SOCIAL PROGRESS AND SUSTAINABILITY REQUIREMENTS
The ETUC will stay vigilant to ensure that the implementing legislative acts of the deal will solve the problems that are outlined hereunder:
- The agreement can be welcomed as it aligns the MFF, NextGenerationEU, the Own Resource Decision and the Rule of Law mechanism. However, in reaching this compromise the Institutions have missed the opportunity to make a clear link between MFF and the main EU policy frameworks in the social field. In particular, it does not reinforce the commitment to frontload expenditure to protect workers affected by the economic consequences of the pandemic.
- The legislative package should tie the MFF and NGEU to transparent and predetermined social objectives. It means that the funds, instruments and facilities financed under the MFF and NGEU must explicitly implement the European Pillar of Social Rights, its overall impact measured with the Social Scoreboard and well-being indicators. In this regard, an ambitious Action Plan to implement the European Pillar of Social Rights has to be considered a necessary complement to this compromise agreement and it should introduce a clear commitment from Member States to include actions for the implementation of the Pillar in their national Recovery Plans.
- The current compromise does not take into account all dimensions of sustainability. It is not clear how resources under the MFF and NGEU will link up with the agenda on decent work and how much it will contribute to eradicate poverty, offset inequalities, remove gender gaps, promote a highly qualified workforce, tackle the educational divide, or improve supply of public fundamental services in cities and rural areas. The ESF+ and the Just Transition Fund are limited in size and ETUC calls for the mainstreaming of social objectives in the implementation of both the MFF and NGEU.
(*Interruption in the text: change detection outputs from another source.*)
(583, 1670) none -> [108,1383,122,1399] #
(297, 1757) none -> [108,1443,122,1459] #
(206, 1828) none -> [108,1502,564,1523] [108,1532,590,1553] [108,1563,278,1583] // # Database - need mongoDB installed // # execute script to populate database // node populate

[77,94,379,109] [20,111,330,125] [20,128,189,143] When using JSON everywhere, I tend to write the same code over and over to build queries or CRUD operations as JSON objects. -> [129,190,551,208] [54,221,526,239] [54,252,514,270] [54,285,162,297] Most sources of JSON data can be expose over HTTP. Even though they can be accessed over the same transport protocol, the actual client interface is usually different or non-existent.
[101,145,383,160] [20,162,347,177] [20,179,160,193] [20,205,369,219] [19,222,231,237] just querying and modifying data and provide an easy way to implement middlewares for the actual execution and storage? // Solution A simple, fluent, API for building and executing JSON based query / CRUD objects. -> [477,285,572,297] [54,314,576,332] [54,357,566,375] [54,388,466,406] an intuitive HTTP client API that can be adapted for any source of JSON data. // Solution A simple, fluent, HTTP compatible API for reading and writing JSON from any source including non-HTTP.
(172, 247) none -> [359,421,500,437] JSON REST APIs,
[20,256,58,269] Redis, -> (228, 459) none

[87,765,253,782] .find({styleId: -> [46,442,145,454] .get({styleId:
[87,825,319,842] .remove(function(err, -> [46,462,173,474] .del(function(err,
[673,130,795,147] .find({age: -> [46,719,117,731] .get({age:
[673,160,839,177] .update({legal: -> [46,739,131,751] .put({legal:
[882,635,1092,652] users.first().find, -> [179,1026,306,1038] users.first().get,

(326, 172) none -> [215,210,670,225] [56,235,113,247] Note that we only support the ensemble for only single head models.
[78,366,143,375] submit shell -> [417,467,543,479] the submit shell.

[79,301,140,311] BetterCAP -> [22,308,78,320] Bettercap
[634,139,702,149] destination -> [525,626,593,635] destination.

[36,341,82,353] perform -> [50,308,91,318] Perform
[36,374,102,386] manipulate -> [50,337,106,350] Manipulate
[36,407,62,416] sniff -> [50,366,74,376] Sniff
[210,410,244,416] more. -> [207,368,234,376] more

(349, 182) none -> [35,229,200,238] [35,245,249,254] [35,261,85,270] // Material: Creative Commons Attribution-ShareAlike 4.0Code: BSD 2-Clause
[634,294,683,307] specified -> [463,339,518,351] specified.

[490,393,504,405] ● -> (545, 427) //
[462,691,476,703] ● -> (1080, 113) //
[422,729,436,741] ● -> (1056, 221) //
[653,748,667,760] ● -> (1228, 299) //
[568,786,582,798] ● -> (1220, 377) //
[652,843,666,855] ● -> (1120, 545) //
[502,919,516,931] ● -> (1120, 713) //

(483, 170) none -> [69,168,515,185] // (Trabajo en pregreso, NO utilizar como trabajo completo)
- The Just Transition Fund is insufficient to protect workers that have to adapt to the transition to a green and digital economy and may fall short of the necessary means to support most vulnerable regions and workers especially at a time where the European Union decides to increase its climate targets. In that regard, the compromise fails to restore the initial amount foreseen for the Just Transition Fund (€40 billion) and to indicate a precise plan on how to implement a proper and effective just transition at national, sectoral and local level.
The involvement of social partners, also extending the partnership principle to the RRF, will be crucial in orienting social dialogue for a good recovery. The advantages of social dialogue are two-fold: on one hand it orientates the overall expenditure to increase social resilience, and on the other it complements the Rule of Law mechanism to better protect the EU interests. However, the role of social partners has still to be confirmed in future legislative pieces implementing the MFF and NGEU.